## Review Stuffing Services - Taking a Look

In this project, I will use some data from the AirBnB Seattle dataset for 2016, which contains various metrics for host listings and reviews. The dataset is part of the repository, but full rights remain with the original owners. 

### Section 1 : Business Understanding

The target is to check whether there is any monetary benefit to be gained for an AirBnB host from having:

1.) More Positive Reviews
2.) A Superhost Badge

The main metric we will use to judge this "benefit" would be the ability to command higher prices. 

I have worked in Python in the past, but that was quite a while ago. Hence, there are sections where I have tried alternative approaches, just to get refamiliarized with the language. Pandas was relatively new to me, so it was fun getting to learn it.

Questions I will ask :

1.) Does achieving the SuperHost status enable you to charge more for your properties?
2.) What about Neighbourhoods? Do they affect pricing ?
3.) What about review boosting services? Are they worth your time ? Do having higher ratings help you charge more ?

### Section 2 : Data Understanding

The primary data used was from a freely available Kaggle AirBnB dataset [here](https://www.kaggle.com/airbnb/seattle/data).

There were primarily three datasets available for the AirBnB data I was looking at. 

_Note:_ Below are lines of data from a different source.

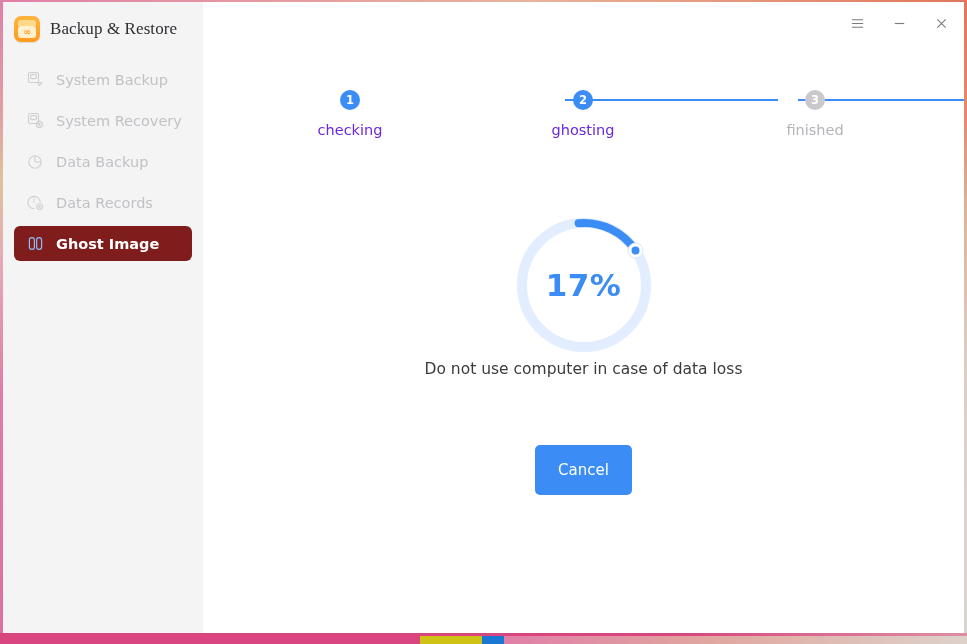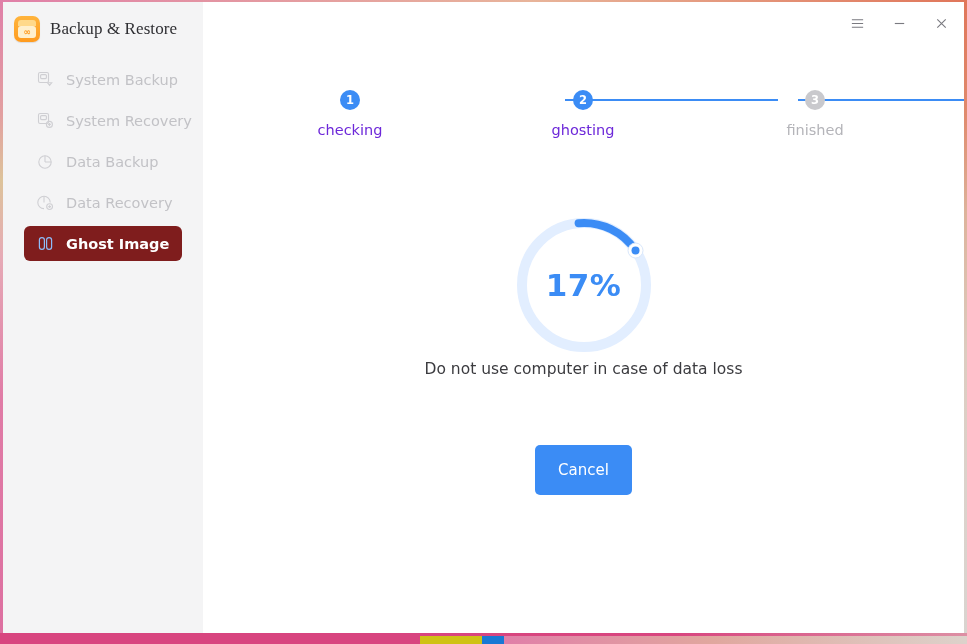--- a/index.html
+++ b/index.html
@@ -117,7 +117,7 @@
   }
 
   
-  #nav { margin-top: 18px; padding: 0 21px; }
+  #nav { margin-top: 18px; padding: 0 11px; }
 
   .nav-item {
     display: flex;

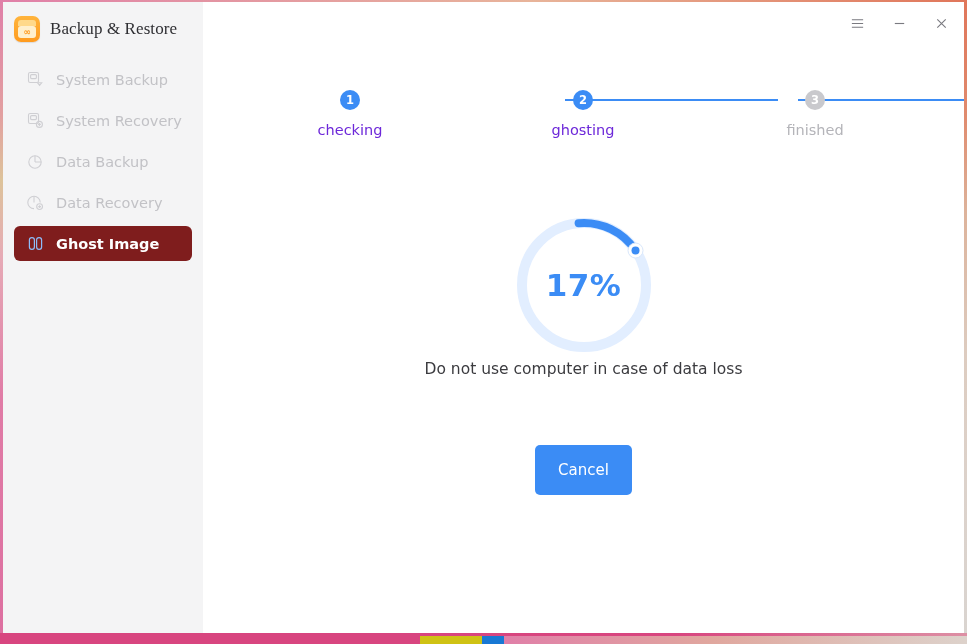--- a/index.html
+++ b/index.html
@@ -335,7 +335,7 @@
             <path d="M12.6 11.2 v2.8 M11.2 12.6 h2.8"></path>
           </svg>
         </span>
-        <span class="nav-label">Data Recovery</span>
+        <span class="nav-label">Data Records</span>
       </div>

1.) A calendar of listings with their dates and prices in a file called Calendar.csv
2.) The listings themselves in a file called listings.csv, with all the pertinent listing details, including price. This included review scores.
3.) And finally, the actual reviews for the listings, in reviews.csv

The primary key used for all three was a Listing Id, and the datasets could be joined into one on that.

Since my primary goal did not extend to parsing the actual reviews or take into account date/month variability, I used only the listings.csv for my analysis. 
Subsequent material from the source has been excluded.